3.2. Interhemispheric Differences in Small-Vessel Neuroimaging Characteristics
As shown in Table 2 and Figure 2, the hemisphere ipsilateral to the MCA atherosclerotic occlusion showed a significantly higher number of lacunae (43.4% vs. 25.1%, p < 0.001), as well as a higher ratio of patients with two or more lacunae (29.7% vs. 9.6%, p < 0.001), compared to the contralateral hemisphere. The numbers of lacunae (median, IQR, 0, 2 vs. 0, 1; p < 0.001) and CSVD score (median, IQR, 0, 1 vs. 0, 1; p = 0.004) in the hemisphere ipsilateral to the MCA atherosclerotic occlusion were higher than those in the contralateral hemisphere. However, no interhemispheric differences in WMH or EPVS were found. Figure 3 shows interhemispheric differences in CSVD in one representative patient.
As shown in Table 3, the interhemispheric differences in small-vessel neuroimaging characteristics were also compared in patients with contralateral MCA stenosis. However, no difference was found.
3.3. Association of Demographics with the Heterogeneity of CSVD between Hemispheres
As shown in Table 5, in the multivariate analysis, diabetes and cystatin C were significantly associated with the interhemispheric difference in the number of the lacuna (OR = 2.03, p = 0.038; OR = 5.73, p = 0.024) and CSVD score (OR = 2.22, p = 0.033; OR = 9.67, p = 0.008).
4. Discussion
This study provides a favorable model to observe the association between ICAS and CSVD. Compared with the contralateral side, a higher prevalence of lacunae was located in the MCAO hemisphere in patients with uni-MCAO. However, in patients with contralateral MCA stenosis, no interhemispheric difference was found, which reaffirms the association between atherosclerosis and CSVD. Furthermore, we found that previous histories with diabetes and cystatin C were associated with the heterogeneity of lacunar number and CSVD scores between hemispheres.

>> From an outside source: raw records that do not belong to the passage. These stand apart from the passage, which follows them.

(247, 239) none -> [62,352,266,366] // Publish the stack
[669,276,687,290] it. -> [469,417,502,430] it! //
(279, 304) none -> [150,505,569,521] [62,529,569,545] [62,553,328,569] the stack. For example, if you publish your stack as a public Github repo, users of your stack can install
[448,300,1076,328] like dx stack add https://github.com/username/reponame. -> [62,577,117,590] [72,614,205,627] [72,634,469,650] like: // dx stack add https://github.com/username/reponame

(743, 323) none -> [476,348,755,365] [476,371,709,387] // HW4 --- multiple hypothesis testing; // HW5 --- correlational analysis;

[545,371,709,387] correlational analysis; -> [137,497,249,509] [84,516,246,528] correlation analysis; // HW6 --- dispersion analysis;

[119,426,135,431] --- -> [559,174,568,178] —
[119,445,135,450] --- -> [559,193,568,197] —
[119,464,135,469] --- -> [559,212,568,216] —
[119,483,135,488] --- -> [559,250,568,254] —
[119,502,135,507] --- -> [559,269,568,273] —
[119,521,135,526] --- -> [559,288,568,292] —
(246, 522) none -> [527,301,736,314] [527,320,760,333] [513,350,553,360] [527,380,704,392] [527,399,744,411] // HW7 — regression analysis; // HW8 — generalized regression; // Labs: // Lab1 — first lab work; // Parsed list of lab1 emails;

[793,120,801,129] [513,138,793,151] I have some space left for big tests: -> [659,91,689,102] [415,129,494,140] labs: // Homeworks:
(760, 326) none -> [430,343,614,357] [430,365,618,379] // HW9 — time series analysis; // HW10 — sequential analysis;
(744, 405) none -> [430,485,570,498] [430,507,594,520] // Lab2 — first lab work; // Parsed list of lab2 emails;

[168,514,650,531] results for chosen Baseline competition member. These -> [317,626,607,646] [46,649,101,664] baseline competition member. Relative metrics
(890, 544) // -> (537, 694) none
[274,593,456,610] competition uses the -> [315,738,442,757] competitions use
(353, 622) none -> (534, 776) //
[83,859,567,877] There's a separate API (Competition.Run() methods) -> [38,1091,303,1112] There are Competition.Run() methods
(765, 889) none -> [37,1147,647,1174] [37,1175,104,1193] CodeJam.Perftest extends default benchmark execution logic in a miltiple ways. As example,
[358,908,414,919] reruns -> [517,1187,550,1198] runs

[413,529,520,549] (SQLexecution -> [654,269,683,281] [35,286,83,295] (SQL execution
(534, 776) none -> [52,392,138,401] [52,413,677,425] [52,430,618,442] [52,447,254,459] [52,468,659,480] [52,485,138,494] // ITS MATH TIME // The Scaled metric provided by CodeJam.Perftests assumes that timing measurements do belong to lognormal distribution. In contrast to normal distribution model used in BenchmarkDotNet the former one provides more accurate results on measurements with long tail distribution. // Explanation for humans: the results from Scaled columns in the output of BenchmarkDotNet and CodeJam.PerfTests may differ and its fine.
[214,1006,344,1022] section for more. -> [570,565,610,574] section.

The potential mechanism underlying the association between MCA atherosclerotic occlusion and lacunae might be artery-to-artery thromboembolic events caused by vulnerable plaques. If the atheroma in the MCA is positioned at the opening of its penetrating branches, it could lead to an acute occlusion of one or several penetrating arteries, thus causing a lacunar infarct [5]. There have been several studies showing that lacunae are sequelae of previous asymptomatic stroke events [18,19]. Carotid atherosclerosis is associated with silent lacunae, which suggests that small subcortical infarcts can occur via artery-to-artery embolism [20,21]. Over time, small subcortical infarcts can disappear and cavitate, eventually forming lacunae [22]. Similar to our study, a meta-analysis of cross-sectional studies showed that ICAS was found to be associated with silent brain infarction [23].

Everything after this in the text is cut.